● Directions for this task: Go through the entries below and write each one out exactly.

● Supplied information:

=== Section Start ===

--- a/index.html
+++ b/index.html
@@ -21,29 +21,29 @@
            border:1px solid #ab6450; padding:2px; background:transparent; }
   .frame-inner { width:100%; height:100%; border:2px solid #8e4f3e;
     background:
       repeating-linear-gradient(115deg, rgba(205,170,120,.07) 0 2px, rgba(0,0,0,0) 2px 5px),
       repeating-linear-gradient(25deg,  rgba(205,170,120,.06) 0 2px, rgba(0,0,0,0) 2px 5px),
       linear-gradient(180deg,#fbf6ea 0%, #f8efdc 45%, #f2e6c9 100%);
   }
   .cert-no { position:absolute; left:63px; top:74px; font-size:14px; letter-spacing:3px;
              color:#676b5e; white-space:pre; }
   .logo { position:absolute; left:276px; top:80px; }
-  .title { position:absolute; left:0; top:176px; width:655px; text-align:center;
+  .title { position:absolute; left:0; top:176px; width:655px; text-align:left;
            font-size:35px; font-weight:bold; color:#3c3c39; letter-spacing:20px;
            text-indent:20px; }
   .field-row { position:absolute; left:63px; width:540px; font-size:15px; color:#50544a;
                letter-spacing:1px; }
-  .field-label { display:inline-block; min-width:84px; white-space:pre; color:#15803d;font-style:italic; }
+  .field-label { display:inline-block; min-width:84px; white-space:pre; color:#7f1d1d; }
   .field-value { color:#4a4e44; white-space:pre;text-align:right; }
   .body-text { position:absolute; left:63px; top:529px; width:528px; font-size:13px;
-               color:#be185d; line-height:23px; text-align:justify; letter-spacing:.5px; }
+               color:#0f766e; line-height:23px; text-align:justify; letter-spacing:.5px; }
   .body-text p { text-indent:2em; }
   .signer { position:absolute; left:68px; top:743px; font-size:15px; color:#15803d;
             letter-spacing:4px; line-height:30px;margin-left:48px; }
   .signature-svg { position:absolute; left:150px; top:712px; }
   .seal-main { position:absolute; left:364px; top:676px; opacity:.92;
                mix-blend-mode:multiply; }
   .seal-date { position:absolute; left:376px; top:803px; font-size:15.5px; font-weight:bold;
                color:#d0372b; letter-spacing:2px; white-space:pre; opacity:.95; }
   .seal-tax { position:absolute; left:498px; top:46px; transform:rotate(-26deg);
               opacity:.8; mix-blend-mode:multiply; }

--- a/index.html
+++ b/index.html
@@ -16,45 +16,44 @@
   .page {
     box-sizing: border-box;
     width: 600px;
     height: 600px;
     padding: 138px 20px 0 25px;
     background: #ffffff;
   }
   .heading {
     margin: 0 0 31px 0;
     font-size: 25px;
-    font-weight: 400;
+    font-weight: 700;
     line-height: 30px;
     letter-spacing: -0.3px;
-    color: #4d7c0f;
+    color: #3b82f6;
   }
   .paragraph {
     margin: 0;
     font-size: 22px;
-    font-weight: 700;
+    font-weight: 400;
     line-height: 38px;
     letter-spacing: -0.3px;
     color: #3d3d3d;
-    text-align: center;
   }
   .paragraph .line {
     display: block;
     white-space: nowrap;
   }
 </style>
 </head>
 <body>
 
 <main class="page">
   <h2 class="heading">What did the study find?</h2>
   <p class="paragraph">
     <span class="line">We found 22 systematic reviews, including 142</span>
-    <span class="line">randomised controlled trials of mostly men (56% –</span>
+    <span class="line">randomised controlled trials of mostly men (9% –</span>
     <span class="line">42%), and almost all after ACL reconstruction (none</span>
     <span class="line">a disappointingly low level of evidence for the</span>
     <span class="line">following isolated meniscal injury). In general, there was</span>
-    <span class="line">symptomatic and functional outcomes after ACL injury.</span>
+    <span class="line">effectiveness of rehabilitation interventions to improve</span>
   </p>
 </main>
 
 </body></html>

=== Section End ===

● Result for this task:
--- a/index.html
+++ b/index.html
@@ -21,29 +21,29 @@
            border:1px solid #ab6450; padding:2px; background:transparent; }
   .frame-inner { width:100%; height:100%; border:2px solid #8e4f3e;
     background:
       repeating-linear-gradient(115deg, rgba(205,170,120,.07) 0 2px, rgba(0,0,0,0) 2px 5px),
       repeating-linear-gradient(25deg,  rgba(205,170,120,.06) 0 2px, rgba(0,0,0,0) 2px 5px),
       linear-gradient(180deg,#fbf6ea 0%, #f8efdc 45%, #f2e6c9 100%);
   }
   .cert-no { position:absolute; left:63px; top:74px; font-size:14px; letter-spacing:3px;
              color:#676b5e; white-space:pre; }
   .logo { position:absolute; left:276px; top:80px; }
-  .title { position:absolute; left:0; top:176px; width:655px; text-align:center;
+  .title { position:absolute; left:0; top:176px; width:655px; text-align:left;
            font-size:35px; font-weight:bold; color:#3c3c39; letter-spacing:20px;
            text-indent:20px; }
   .field-row { position:absolute; left:63px; width:540px; font-size:15px; color:#50544a;
                letter-spacing:1px; }
-  .field-label { display:inline-block; min-width:84px; white-space:pre; color:#15803d;font-style:italic; }
+  .field-label { display:inline-block; min-width:84px; white-space:pre; color:#7f1d1d; }
   .field-value { color:#4a4e44; white-space:pre;text-align:right; }
   .body-text { position:absolute; left:63px; top:529px; width:528px; font-size:13px;
-               color:#be185d; line-height:23px; text-align:justify; letter-spacing:.5px; }
+               color:#0f766e; line-height:23px; text-align:justify; letter-spacing:.5px; }
   .body-text p { text-indent:2em; }
   .signer { position:absolute; left:68px; top:743px; font-size:15px; color:#15803d;
             letter-spacing:4px; line-height:30px;margin-left:48px; }
   .signature-svg { position:absolute; left:150px; top:712px; }
   .seal-main { position:absolute; left:364px; top:676px; opacity:.92;
                mix-blend-mode:multiply; }
   .seal-date { position:absolute; left:376px; top:803px; font-size:15.5px; font-weight:bold;
                color:#d0372b; letter-spacing:2px; white-space:pre; opacity:.95; }
   .seal-tax { position:absolute; left:498px; top:46px; transform:rotate(-26deg);
               opacity:.8; mix-blend-mode:multiply; }

--- a/index.html
+++ b/index.html
@@ -16,45 +16,44 @@
   .page {
     box-sizing: border-box;
     width: 600px;
     height: 600px;
     padding: 138px 20px 0 25px;
     background: #ffffff;
   }
   .heading {
     margin: 0 0 31px 0;
     font-size: 25px;
-    font-weight: 400;
+    font-weight: 700;
     line-height: 30px;
     letter-spacing: -0.3px;
-    color: #4d7c0f;
+    color: #3b82f6;
   }
   .paragraph {
     margin: 0;
     font-size: 22px;
-    font-weight: 700;
+    font-weight: 400;
     line-height: 38px;
     letter-spacing: -0.3px;
     color: #3d3d3d;
-    text-align: center;
   }
   .paragraph .line {
     display: block;
     white-space: nowrap;
   }
 </style>
 </head>
 <body>
 
 <main class="page">
   <h2 class="heading">What did the study find?</h2>
   <p class="paragraph">
     <span class="line">We found 22 systematic reviews, including 142</span>
-    <span class="line">randomised controlled trials of mostly men (56% –</span>
+    <span class="line">randomised controlled trials of mostly men (9% –</span>
     <span class="line">42%), and almost all after ACL reconstruction (none</span>
     <span class="line">a disappointingly low level of evidence for the</span>
     <span class="line">following isolated meniscal injury). In general, there was</span>
-    <span class="line">symptomatic and functional outcomes after ACL injury.</span>
+    <span class="line">effectiveness of rehabilitation interventions to improve</span>
   </p>
 </main>
 
 </body></html>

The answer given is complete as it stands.